> [ABOUT THIS EXERCISE]
Find the line holding "G.MG09 - Cornetto" in the entries below. Give it again exactly, along with every line after it up to and including the line holding "total: 3631.00 -> 3364.00".

> [DATA EXTRACT]
################

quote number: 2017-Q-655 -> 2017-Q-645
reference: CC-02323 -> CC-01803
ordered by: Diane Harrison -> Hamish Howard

################

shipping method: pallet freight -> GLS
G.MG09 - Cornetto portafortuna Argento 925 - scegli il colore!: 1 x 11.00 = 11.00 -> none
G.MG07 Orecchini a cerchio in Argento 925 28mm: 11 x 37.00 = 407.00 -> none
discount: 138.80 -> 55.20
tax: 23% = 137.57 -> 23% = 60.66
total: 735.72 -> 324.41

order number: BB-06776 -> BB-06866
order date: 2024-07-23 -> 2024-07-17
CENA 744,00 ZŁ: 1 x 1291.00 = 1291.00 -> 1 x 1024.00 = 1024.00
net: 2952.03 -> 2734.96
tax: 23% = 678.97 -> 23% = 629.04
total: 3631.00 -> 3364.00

################

> [RESULT OF THE TASK]
G.MG09 - Cornetto portafortuna Argento 925 - scegli il colore!: 1 x 11.00 = 11.00 -> none
G.MG07 Orecchini a cerchio in Argento 925 28mm: 11 x 37.00 = 407.00 -> none
discount: 138.80 -> 55.20
tax: 23% = 137.57 -> 23% = 60.66
total: 735.72 -> 324.41

order number: BB-06776 -> BB-06866
order date: 2024-07-23 -> 2024-07-17
CENA 744,00 ZŁ: 1 x 1291.00 = 1291.00 -> 1 x 1024.00 = 1024.00
net: 2952.03 -> 2734.96
tax: 23% = 678.97 -> 23% = 629.04
total: 3631.00 -> 3364.00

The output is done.